— SUPPLIED DATA —
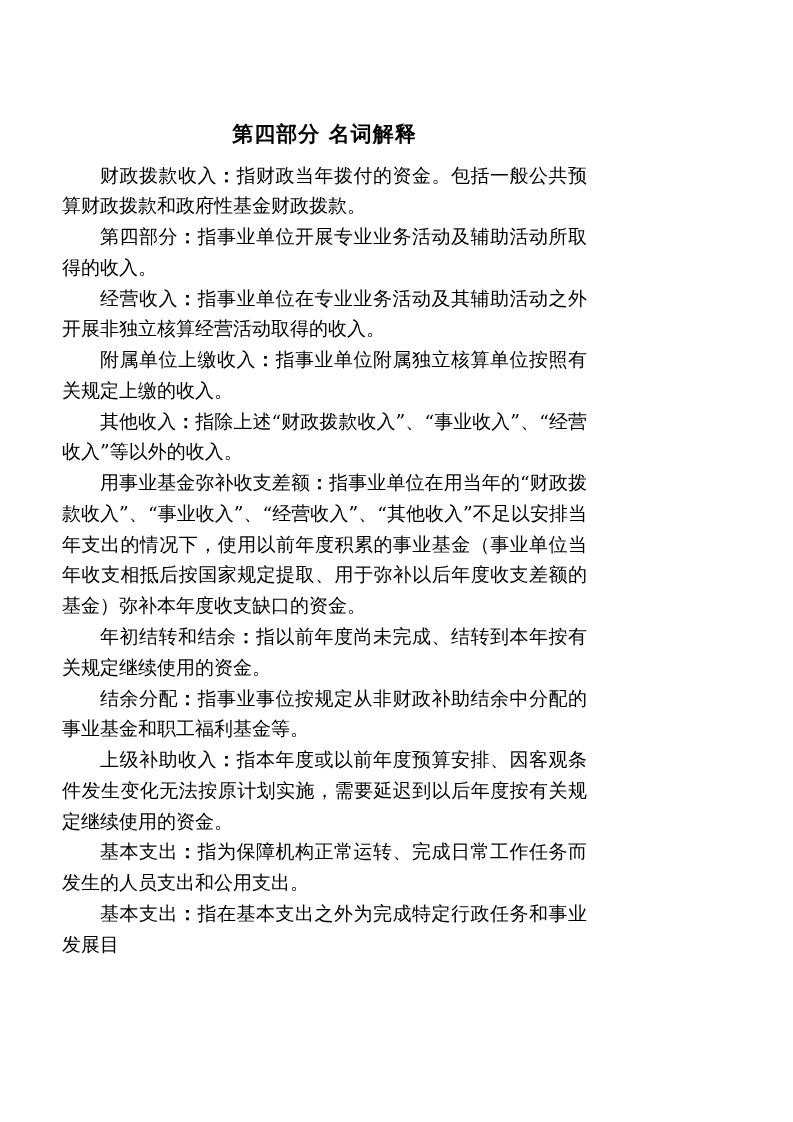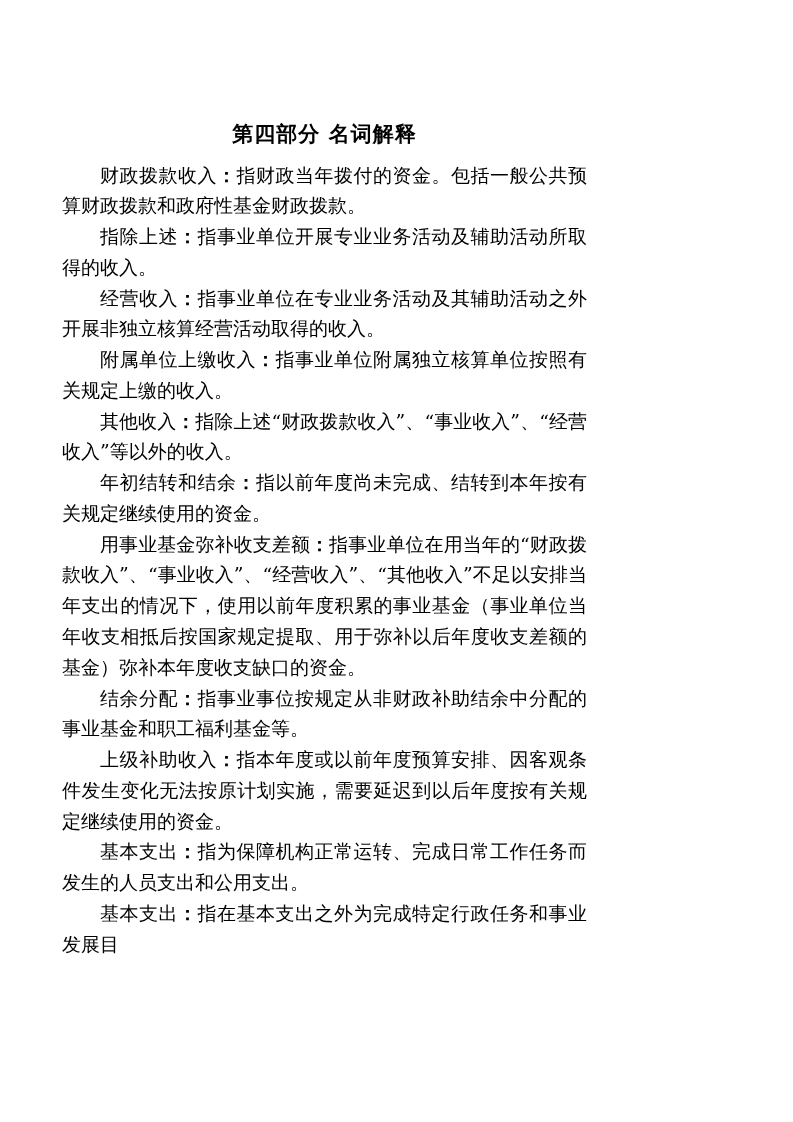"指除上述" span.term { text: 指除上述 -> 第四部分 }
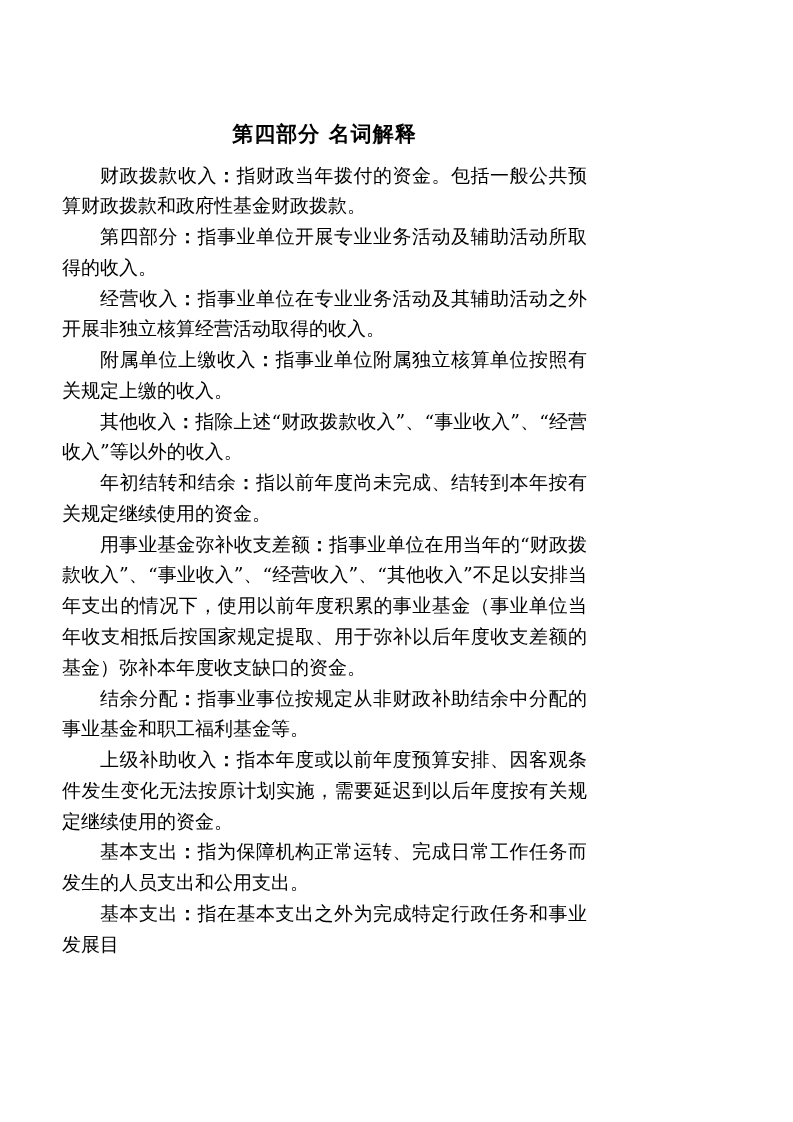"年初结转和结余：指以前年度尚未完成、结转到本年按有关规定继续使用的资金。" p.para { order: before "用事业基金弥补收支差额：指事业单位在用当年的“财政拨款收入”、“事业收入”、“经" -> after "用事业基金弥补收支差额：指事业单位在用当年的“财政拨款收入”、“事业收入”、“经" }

--

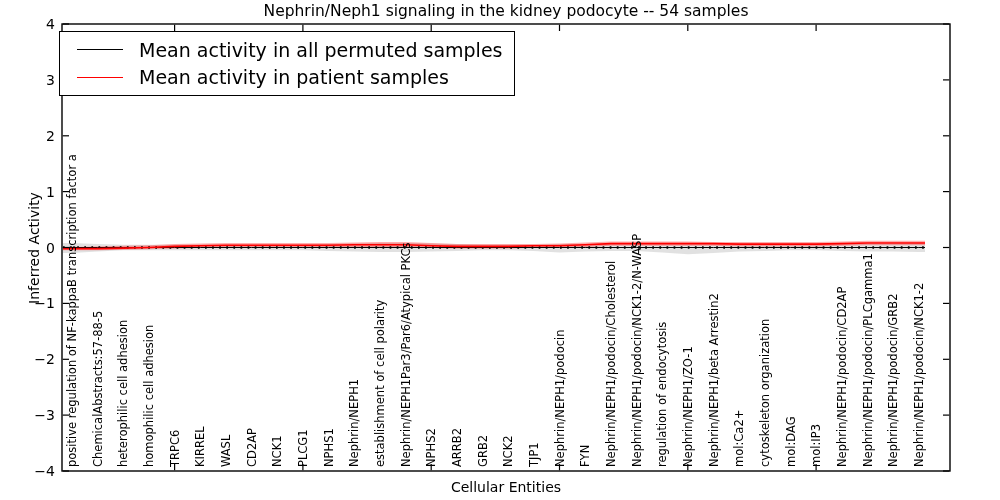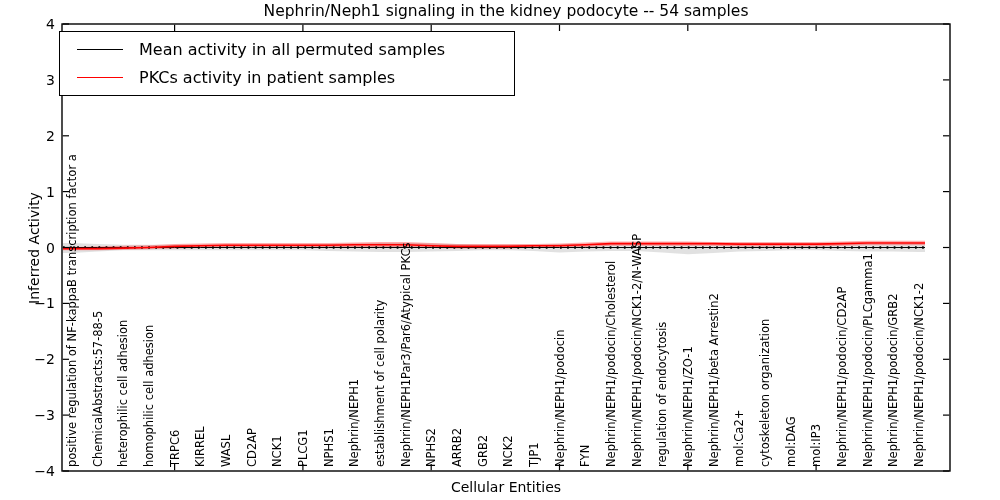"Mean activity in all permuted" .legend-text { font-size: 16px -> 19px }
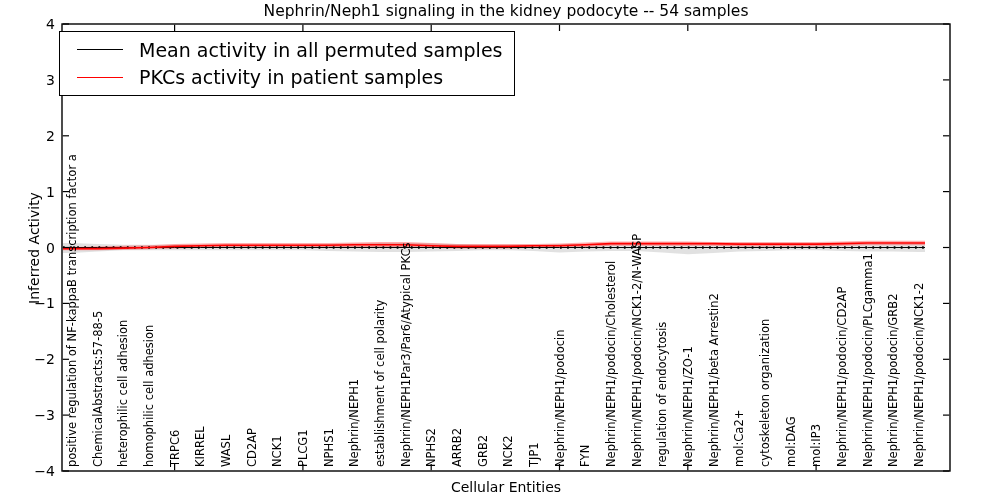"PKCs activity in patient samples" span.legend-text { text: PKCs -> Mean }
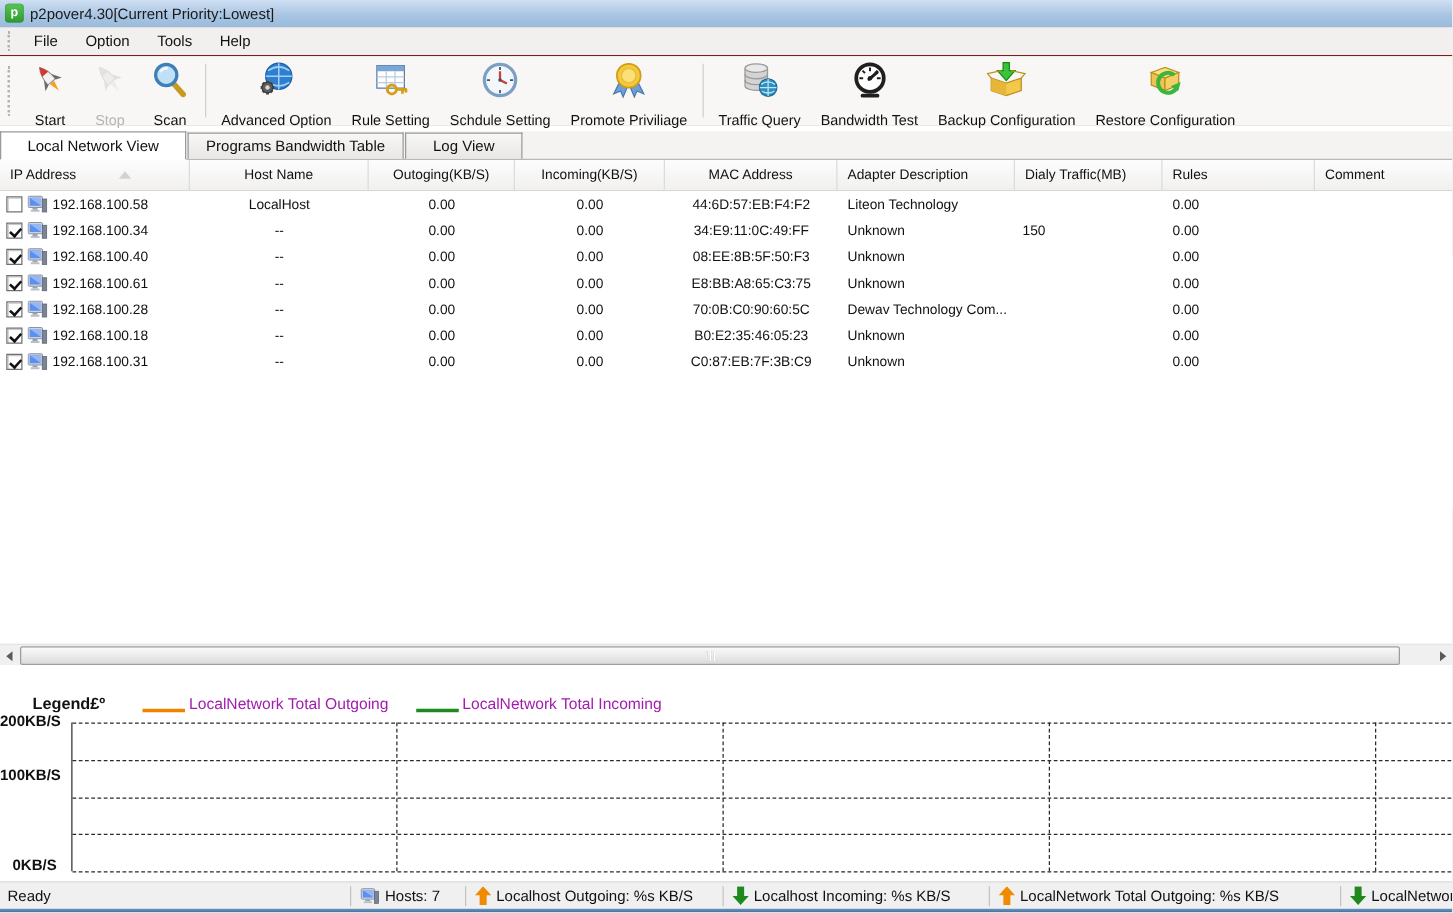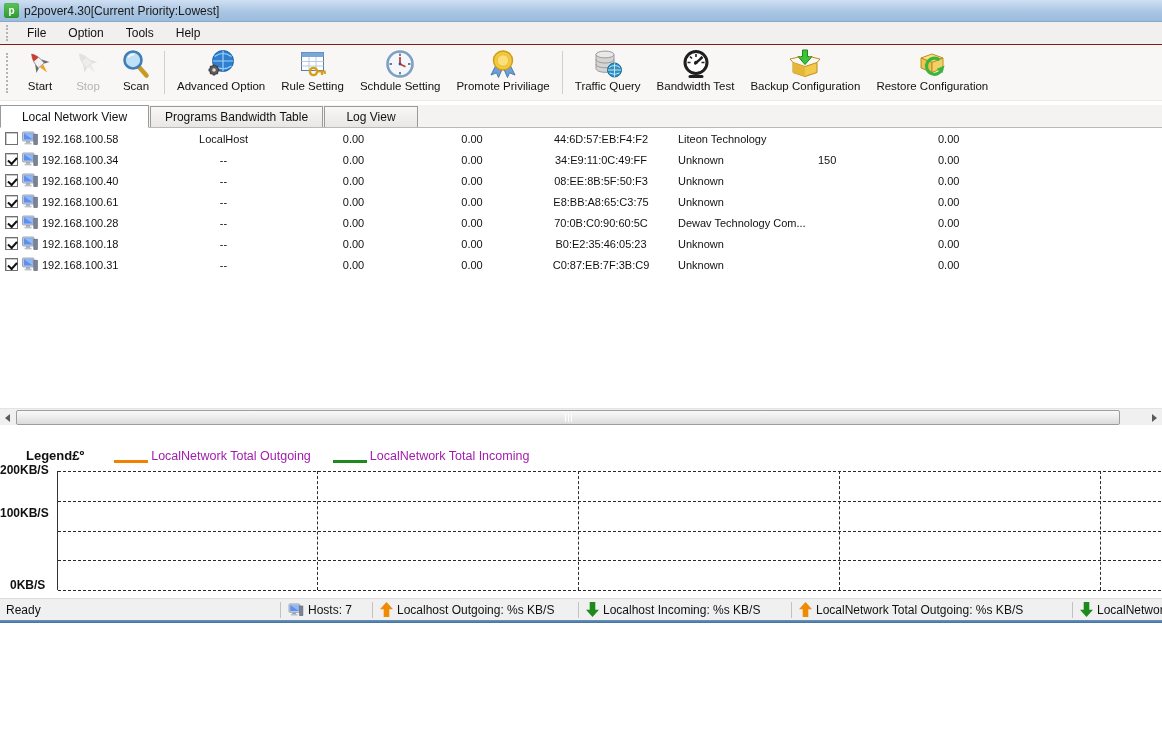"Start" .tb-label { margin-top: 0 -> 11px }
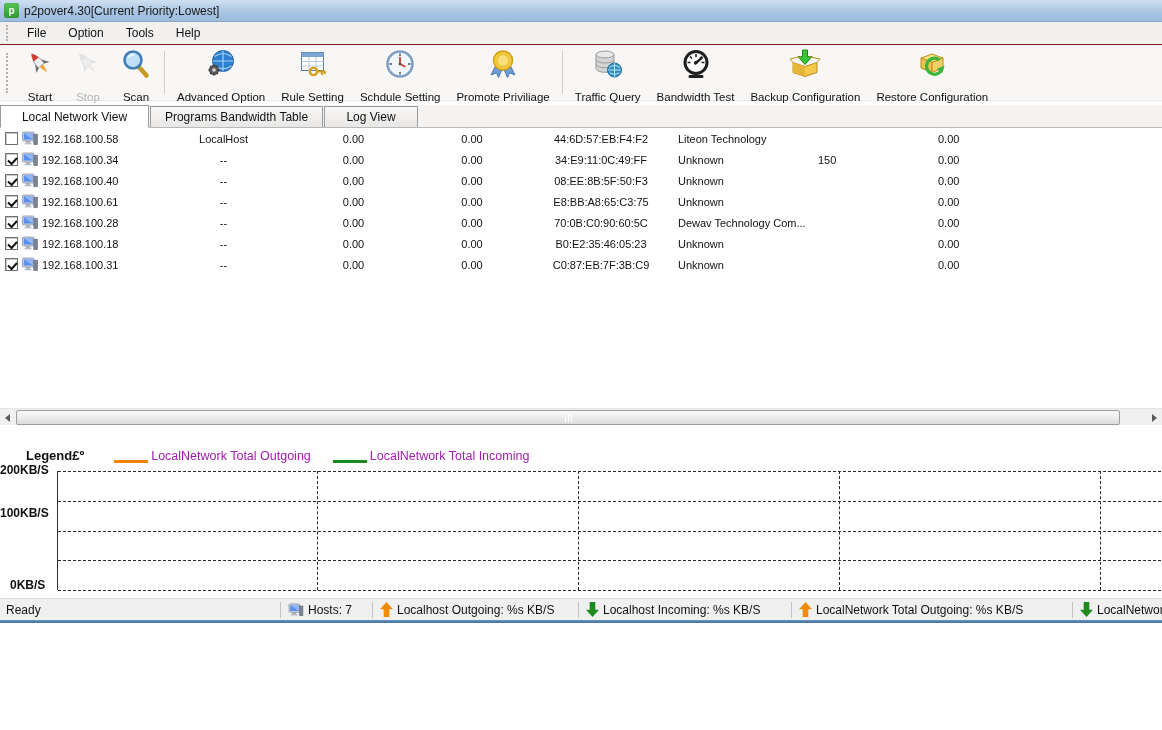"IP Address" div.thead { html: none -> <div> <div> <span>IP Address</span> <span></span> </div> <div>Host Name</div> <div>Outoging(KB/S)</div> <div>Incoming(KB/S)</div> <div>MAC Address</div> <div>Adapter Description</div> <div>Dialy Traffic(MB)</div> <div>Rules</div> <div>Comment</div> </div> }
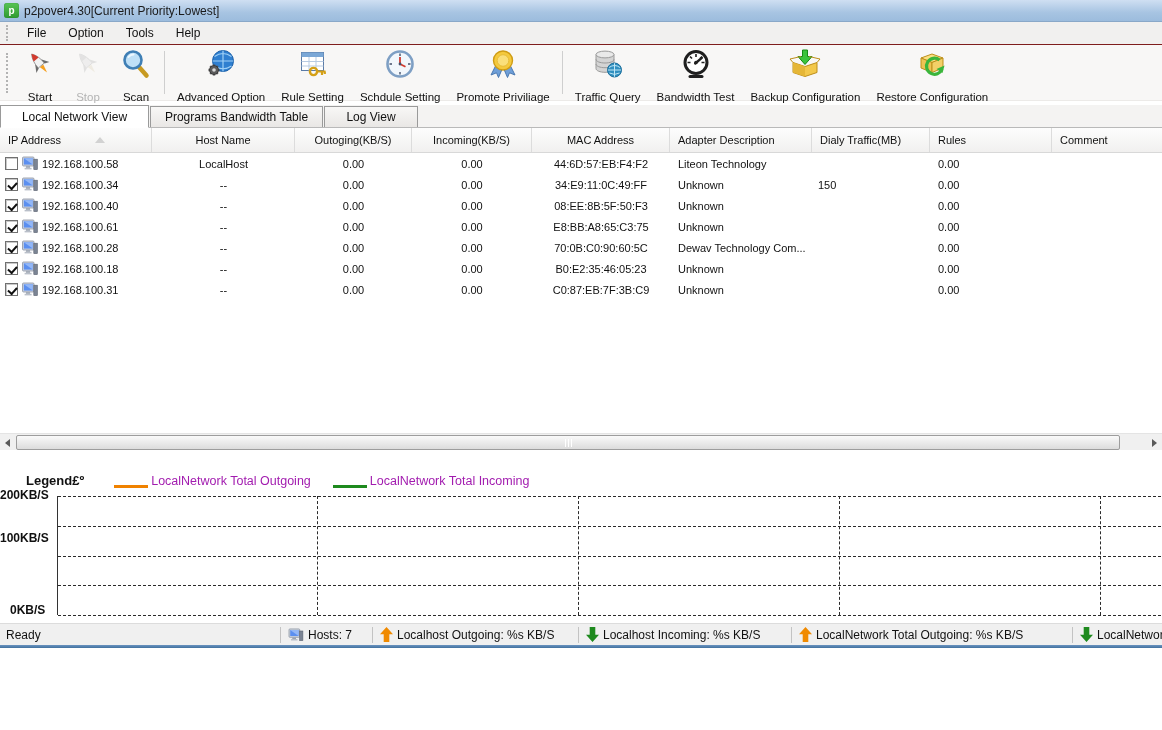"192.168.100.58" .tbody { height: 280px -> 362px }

— PROBLEM DETAILS —
Within the listing above, the stretch from the line with "activity in all" down to the line with "height: 280px ->" is to be given again exactly, end lines included and pictures excluded.

— OUTPUT FOR THIS TASK —
"Mean activity in all permuted" .legend-text { font-size: 16px -> 19px }
"PKCs activity in patient samples" span.legend-text { text: PKCs -> Mean }
"Start" .tb-label { margin-top: 0 -> 11px }
"IP Address" div.thead { html: none -> <div> <div> <span>IP Address</span> <span></span> </div> <div>Host Name</div> <div>Outoging(KB/S)</div> <div>Incoming(KB/S)</div> <div>MAC Address</div> <div>Adapter Description</div> <div>Dialy Traffic(MB)</div> <div>Rules</div> <div>Comment</div> </div> }
"192.168.100.58" .tbody { height: 280px -> 362px }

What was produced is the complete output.